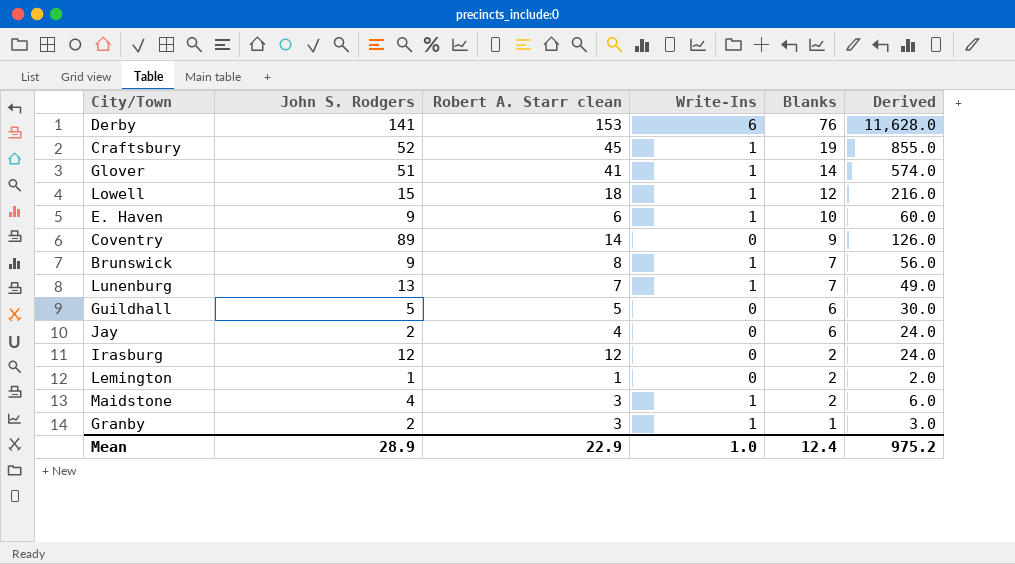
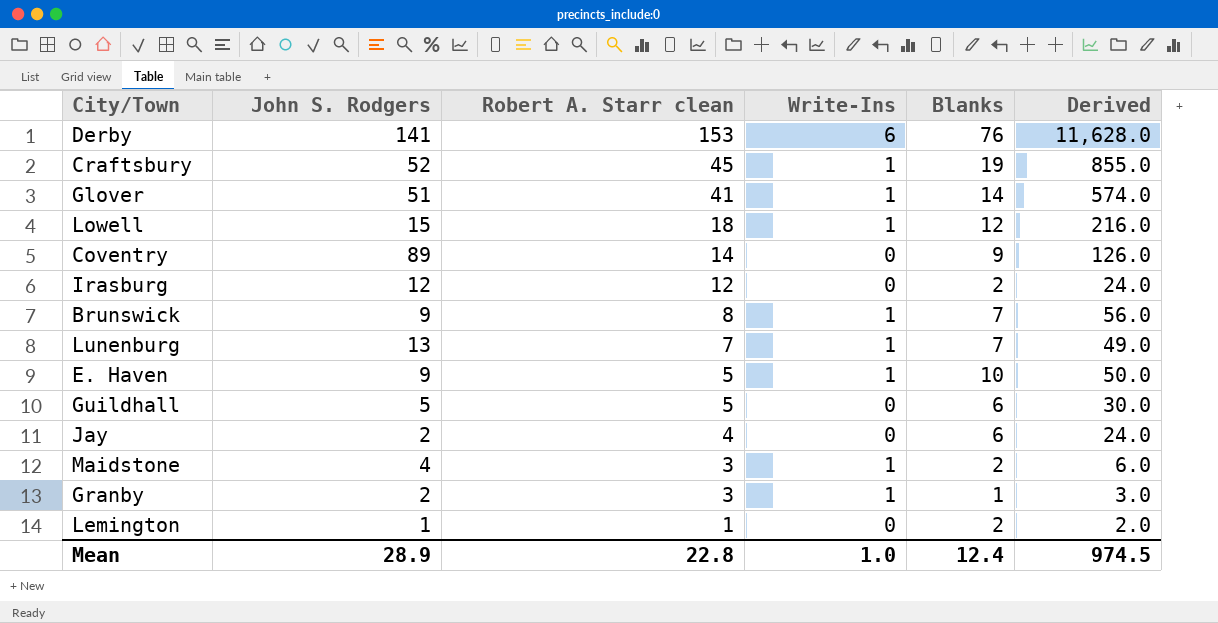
row order: Blanks descending -> Robert A. Starr clean descending
E. Haven | Robert A. Starr clean: 6 -> 5
E. Haven | Derived: 60.0 -> 50.0
Mean | Robert A. Starr clean: 22.9 -> 22.8
Mean | Derived: 975.2 -> 974.5

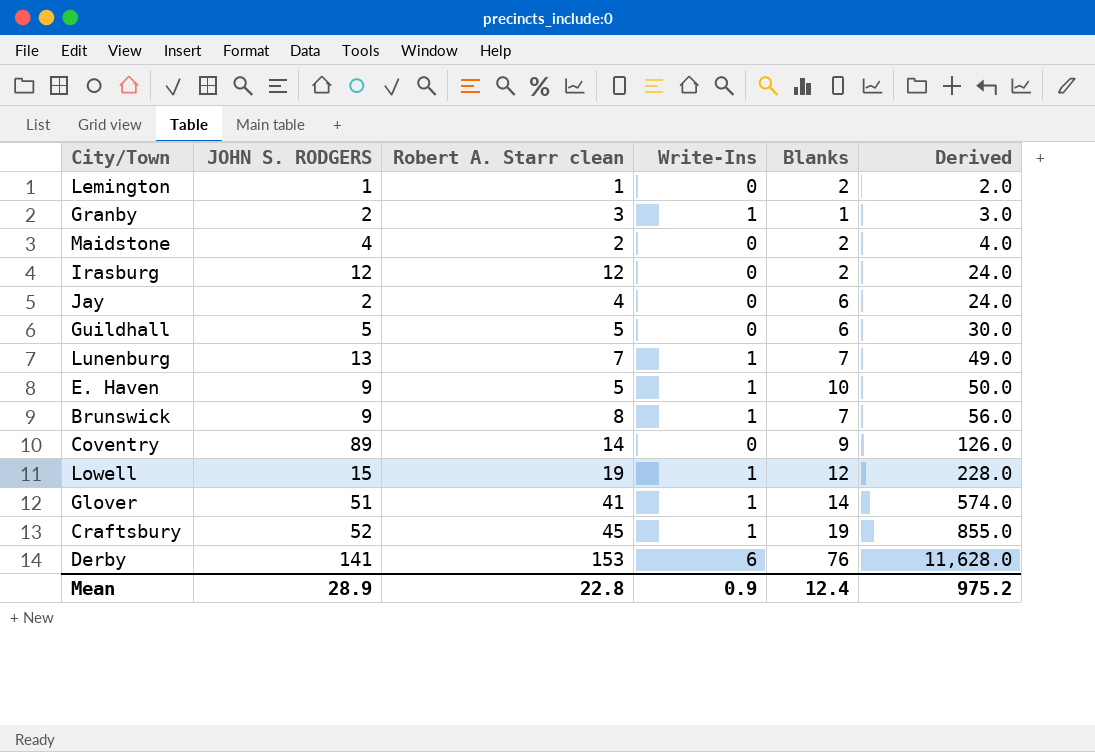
row order: Robert A. Starr clean descending -> Derived ascending
column name: John S. Rodgers -> JOHN S. RODGERS
Maidstone | Robert A. Starr clean: 3 -> 2
Maidstone | Write-Ins: 1 -> 0
Maidstone | Derived: 6.0 -> 4.0
Lowell | Robert A. Starr clean: 18 -> 19
Lowell | Derived: 216.0 -> 228.0
Mean | Write-Ins: 1.0 -> 0.9
Mean | Derived: 974.5 -> 975.2

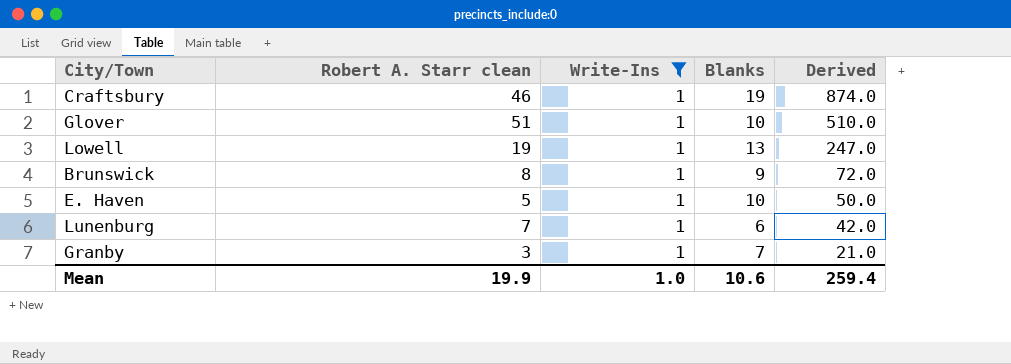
filter: none -> Write-Ins = 1
row order: Derived ascending -> Derived descending
column JOHN S. RODGERS | position: 2 -> none
Craftsbury | Robert A. Starr clean: 45 -> 46
Craftsbury | Derived: 855.0 -> 874.0
Glover | Robert A. Starr clean: 41 -> 51
Glover | Blanks: 14 -> 10
Glover | Derived: 574.0 -> 510.0
Lowell | Blanks: 12 -> 13
Lowell | Derived: 228.0 -> 247.0
Brunswick | Blanks: 7 -> 9
Brunswick | Derived: 56.0 -> 72.0
Lunenburg | Blanks: 7 -> 6
Lunenburg | Derived: 49.0 -> 42.0
Granby | Blanks: 1 -> 7
Granby | Derived: 3.0 -> 21.0
Mean | Robert A. Starr clean: 22.8 -> 19.9
Mean | Write-Ins: 0.9 -> 1.0
Mean | Blanks: 12.4 -> 10.6
Mean | Derived: 975.2 -> 259.4

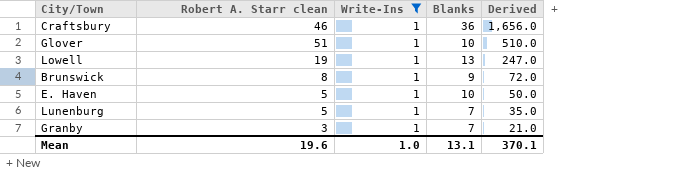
Craftsbury | Blanks: 19 -> 36
Craftsbury | Derived: 874.0 -> 1,656.0
Lunenburg | Robert A. Starr clean: 7 -> 5
Lunenburg | Blanks: 6 -> 7
Lunenburg | Derived: 42.0 -> 35.0
Mean | Robert A. Starr clean: 19.9 -> 19.6
Mean | Blanks: 10.6 -> 13.1
Mean | Derived: 259.4 -> 370.1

Exercise aim -> Only the lines starting at the one that holds "row order: Derived" and ending at the last line of the data belong in your answer. Please set them down exactly and omit the pictures.

Solution to this exercise ->
row order: Derived ascending -> Derived descending
column JOHN S. RODGERS | position: 2 -> none
Craftsbury | Robert A. Starr clean: 45 -> 46
Craftsbury | Derived: 855.0 -> 874.0
Glover | Robert A. Starr clean: 41 -> 51
Glover | Blanks: 14 -> 10
Glover | Derived: 574.0 -> 510.0
Lowell | Blanks: 12 -> 13
Lowell | Derived: 228.0 -> 247.0
Brunswick | Blanks: 7 -> 9
Brunswick | Derived: 56.0 -> 72.0
Lunenburg | Blanks: 7 -> 6
Lunenburg | Derived: 49.0 -> 42.0
Granby | Blanks: 1 -> 7
Granby | Derived: 3.0 -> 21.0
Mean | Robert A. Starr clean: 22.8 -> 19.9
Mean | Write-Ins: 0.9 -> 1.0
Mean | Blanks: 12.4 -> 10.6
Mean | Derived: 975.2 -> 259.4

Craftsbury | Blanks: 19 -> 36
Craftsbury | Derived: 874.0 -> 1,656.0
Lunenburg | Robert A. Starr clean: 7 -> 5
Lunenburg | Blanks: 6 -> 7
Lunenburg | Derived: 42.0 -> 35.0
Mean | Robert A. Starr clean: 19.9 -> 19.6
Mean | Blanks: 10.6 -> 13.1
Mean | Derived: 259.4 -> 370.1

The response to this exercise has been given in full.